▶ MATERIAL FOR THIS TASK:
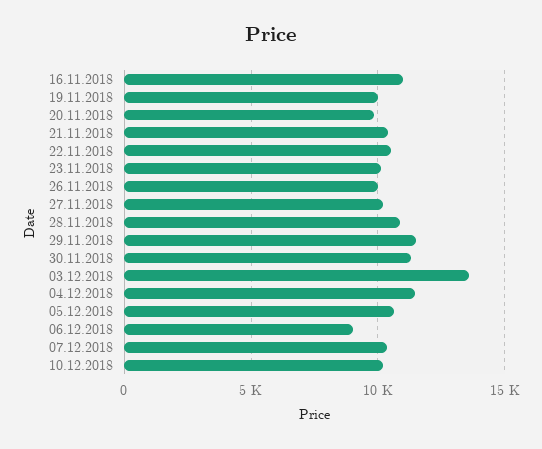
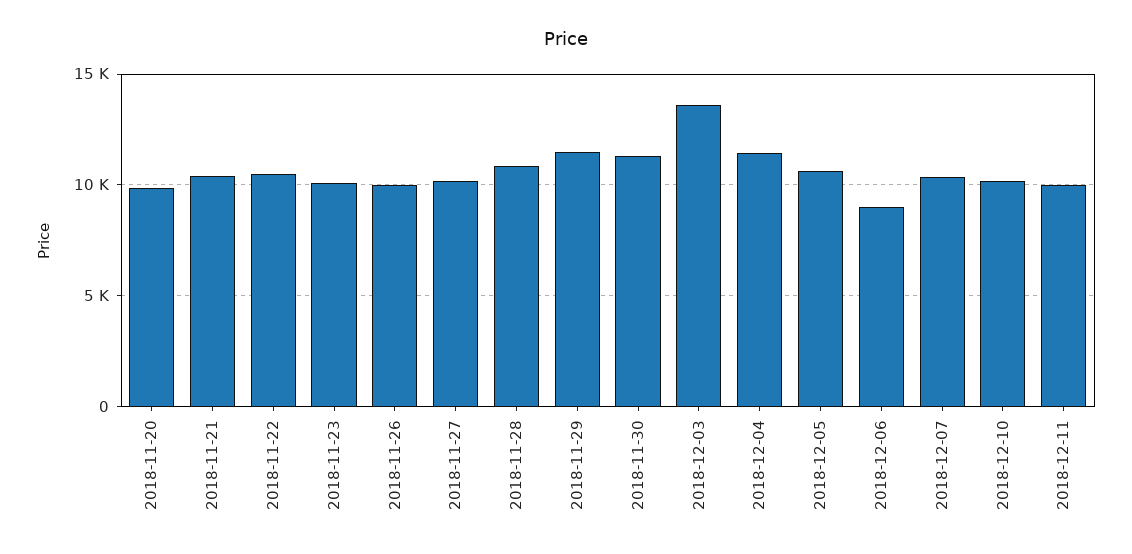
16.11.2018: 11000 -> none
19.11.2018: 10000 -> none
2018-12-11: none -> 10000

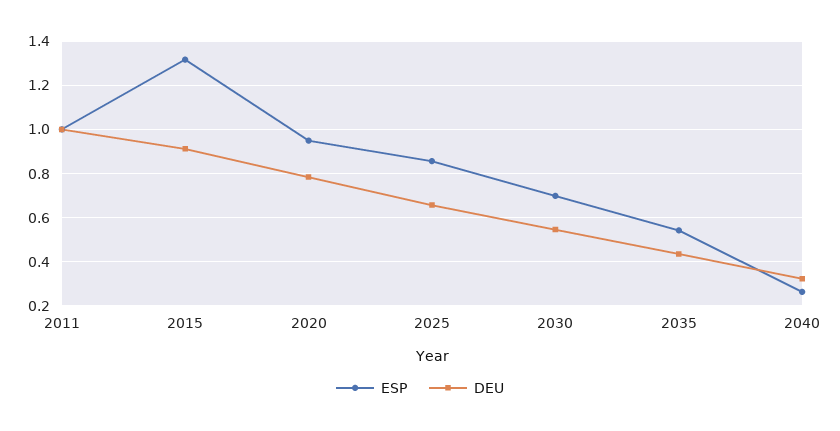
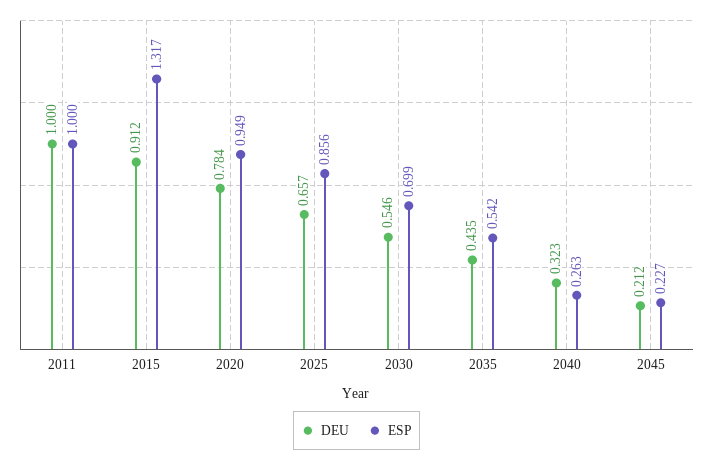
DEU, 2045: none -> 0.212
ESP, 2045: none -> 0.227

▶ WHAT IS EXPECTED:
Skip the images and restate each record above word for word.

▶ SOLUTION:
16.11.2018: 11000 -> none
19.11.2018: 10000 -> none
2018-12-11: none -> 10000

DEU, 2045: none -> 0.212
ESP, 2045: none -> 0.227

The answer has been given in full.